Steve obtained an MChem degree from the University of Oxford where he began his research career with a Part II project in the group of Sir Prof. Jack Baldwin. He continued his research training with a PhD in natural product synthesis under the supervision of Prof. Tony Barrett before shifting focus to apply his synthetic skills to the realisation of mechanically interlocked non-natural products during post doctoral work with Prof. David Leigh at the University of Edinburgh where in 2007 he was appointed as Fixed Term Lecturer in Organic Chemistry. In 2008 he moved to Queen Mary with the award of a Leverhulme Trust Early Career Fellowship and in October 2009 he was awarded a Royal Society University Research Fellowship. In October 2014 the group moved to the University of Southampton where Steve took up the position of Associate Professor. Research in the Goldup Group focusses on the synthesis of novel mechanically interlocked molecules and their application as sensors, catalysts and materials.



Small Functional Rotaxanes
Stephen Goldup

Chemistry, University of Southampton
Southampton, Hampshire, SO17 1BJ, United Kingdom
The active template approach to mechanically interlocked molecules is a versatile and powerful method for synthesising catenanes and rotaxanes which are difficult or impossible to form using other methods.[1] Our group have pioneered the use of “small” macrocycles[2] in active template reactions in order to allow the synthesis of small(er), functionalised rotaxanes in excellent yield.[3] I will describe some of our recent applications of this methodology to the synthesis of functional interlocked molecules including sensors and catalysts[4] and discuss our pioneering work on mechanically chiral rotaxanes (Fig. 1), a previously hard to access class of chiral molecules.[5]

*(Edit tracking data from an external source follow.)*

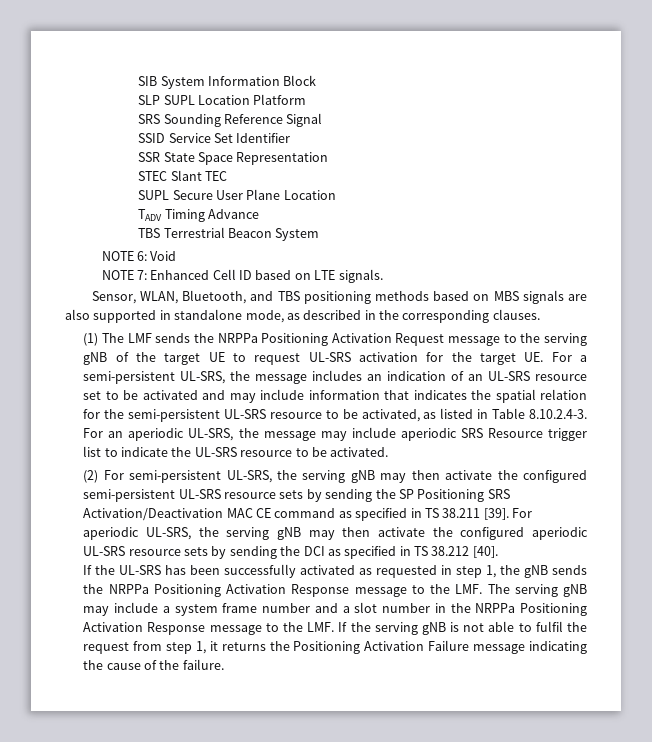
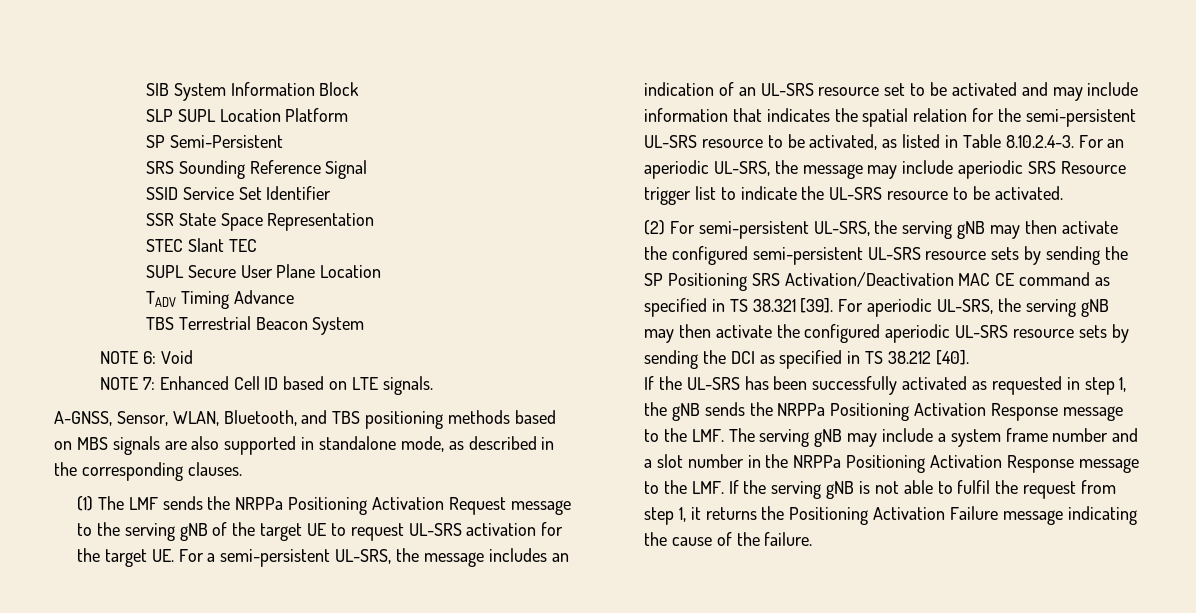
+ SP Semi-Persistent
- Sensor, WLAN, Bluetooth, and TBS positioning methods based on MBS signals are also supported in standalone mode, as described in the corresponding clauses.
+ A-GNSS, Sensor, WLAN, Bluetooth, and TBS positioning methods based on MBS signals are also supported in standalone mode, as described in the corresponding clauses.
- (2) For semi-persistent UL-SRS, the serving gNB may then activate the configured semi-persistent UL-SRS resource sets by sending the SP Positioning SRS Activation/Deactivation MAC CE command as specified in TS 38.211 [39].
+ (2) For semi-persistent UL-SRS, the serving gNB may then activate the configured semi-persistent UL-SRS resource sets by sending the SP Positioning SRS Activation/Deactivation MAC CE command as specified in TS 38.321 [39].

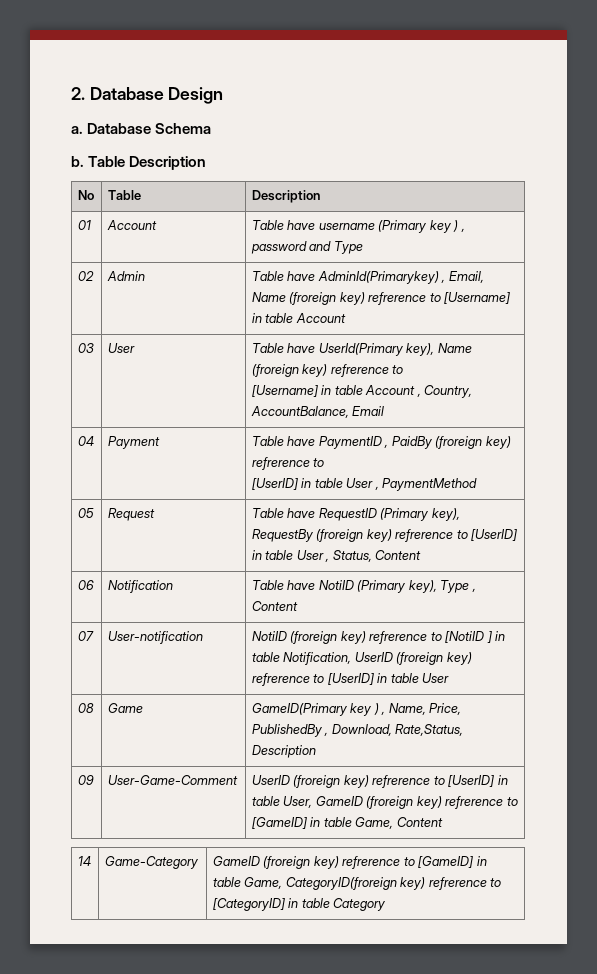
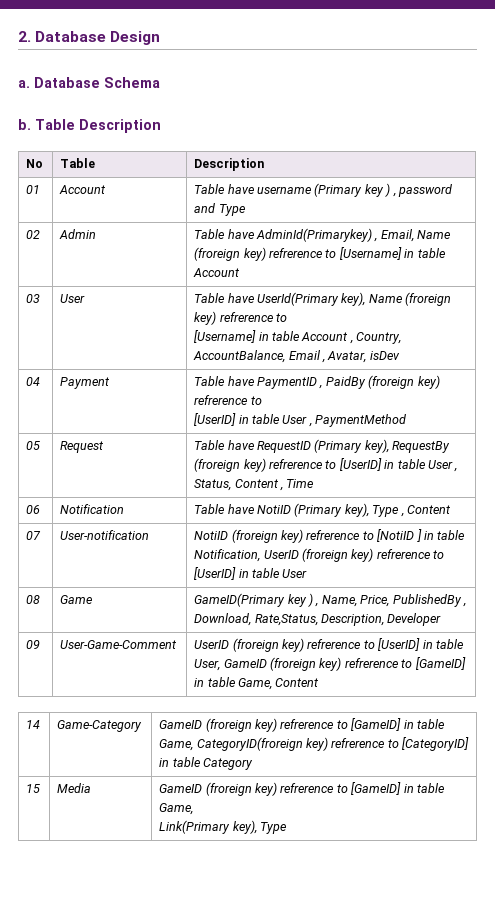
  03 | User | Table have UserId(Primary key), Name (froreign key) refrerence to
- [Username] in table Account , Country, AccountBalance, Email
+ [Username] in table Account , Country, AccountBalance, Email , Avatar, isDev
- 05 | Request | Table have RequestID (Primary key), RequestBy (froreign key) refrerence to [UserID] in table User , Status, Content
+ 05 | Request | Table have RequestID (Primary key), RequestBy (froreign key) refrerence to [UserID] in table User , Status, Content , Time
- 08 | Game | GameID(Primary key ) , Name, Price, PublishedBy , Download, Rate,Status, Description
+ 08 | Game | GameID(Primary key ) , Name, Price, PublishedBy , Download, Rate,Status, Description, Developer
+ 15 | Media | GameID (froreign key) refrerence to [GameID] in table Game,
+ Link(Primary key), Type

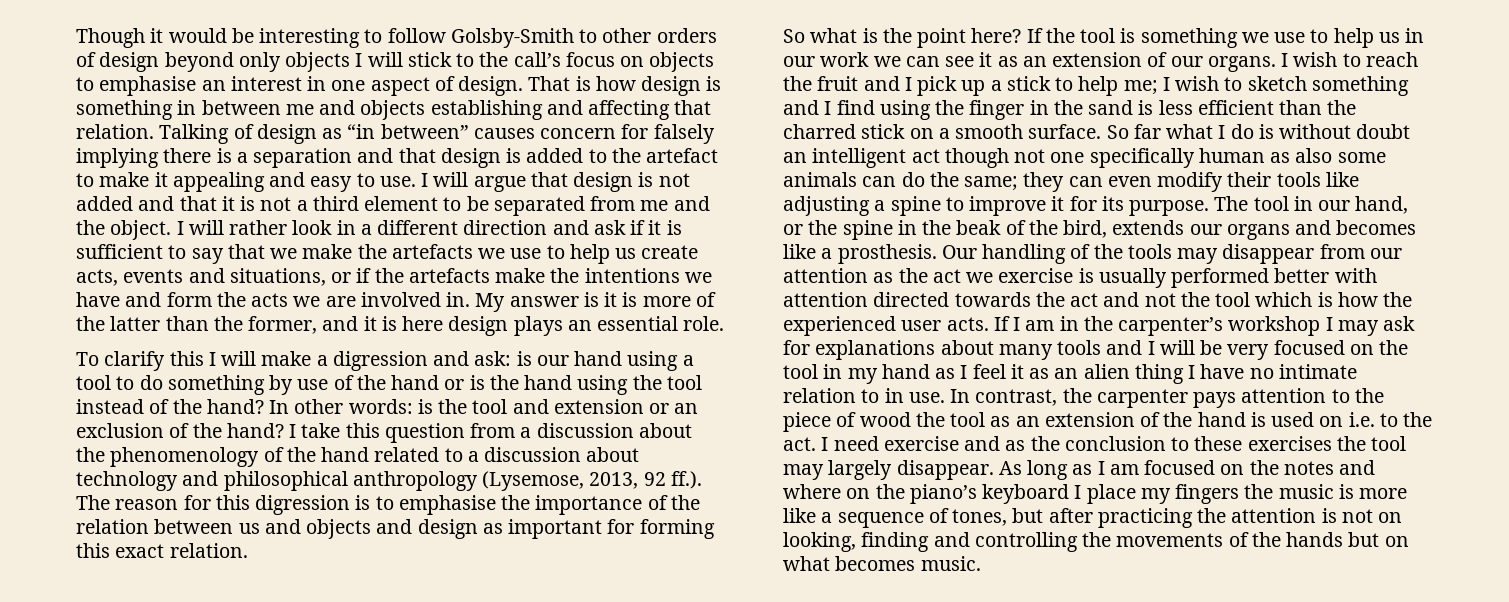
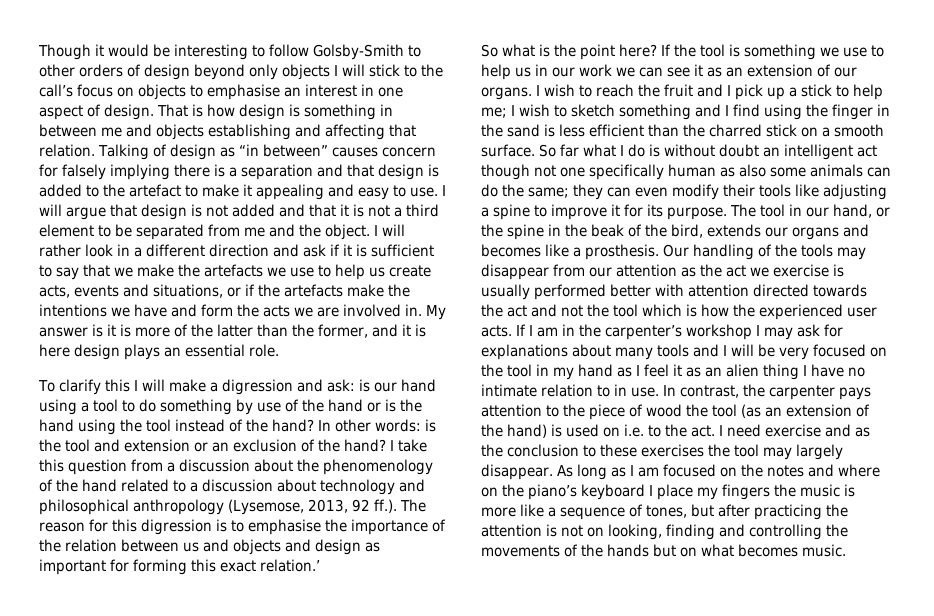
- I take this question from a discussion about the phenomenology of the hand related to a discussion about technology and philosophical anthropology (Lysemose, 2013, 92 ff.). The reason for this digression is to emphasise the importance of the relation between us and objects and design as important for forming this exact relation.
+ I take this question from a discussion about the phenomenology of the hand related to a discussion about technology and philosophical anthropology (Lysemose, 2013, 92 ff.). The reason for this digression is to emphasise the importance of the relation between us and objects and design as important for forming this exact relation.’
- In contrast, the carpenter pays attention to the piece of wood the tool as an extension of the hand is used on i.e. to the act.
+ In contrast, the carpenter pays attention to the piece of wood the tool (as an extension of the hand) is used on i.e. to the act.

Fig 1. Cartoon Representation of Mechanically Chiral Rotaxanes

[1] J. D. Crowley, S. M. Goldup, A.-L. Lee, D. A. Leigh, R. T. McBurney, Chem. Soc. Rev. 2009, 38, 1530.
[2] J. E. M. Lewis, R. J. Bordoli, M. Denis, C. J. Fletcher, M. Galli, E. A. Neal, E. M. Rochette, S. M. Goldup, Chem. Sci. 2016, 7, 3154.
[3] H. Lahlali, K. Jobe, M. Watkinson, S. M. Goldup, Angew. Chem., Int. Ed. 2011, 50, 4151.
[4] M. Galli, J. E. M. Lewis, S. M. Goldup, Angew. Chem. Int. Ed. 2015, 54, 13545.
[5] R. J. Bordoli, S. M. Goldup, J. Am. Chem. Soc. 2014, 136, 4817.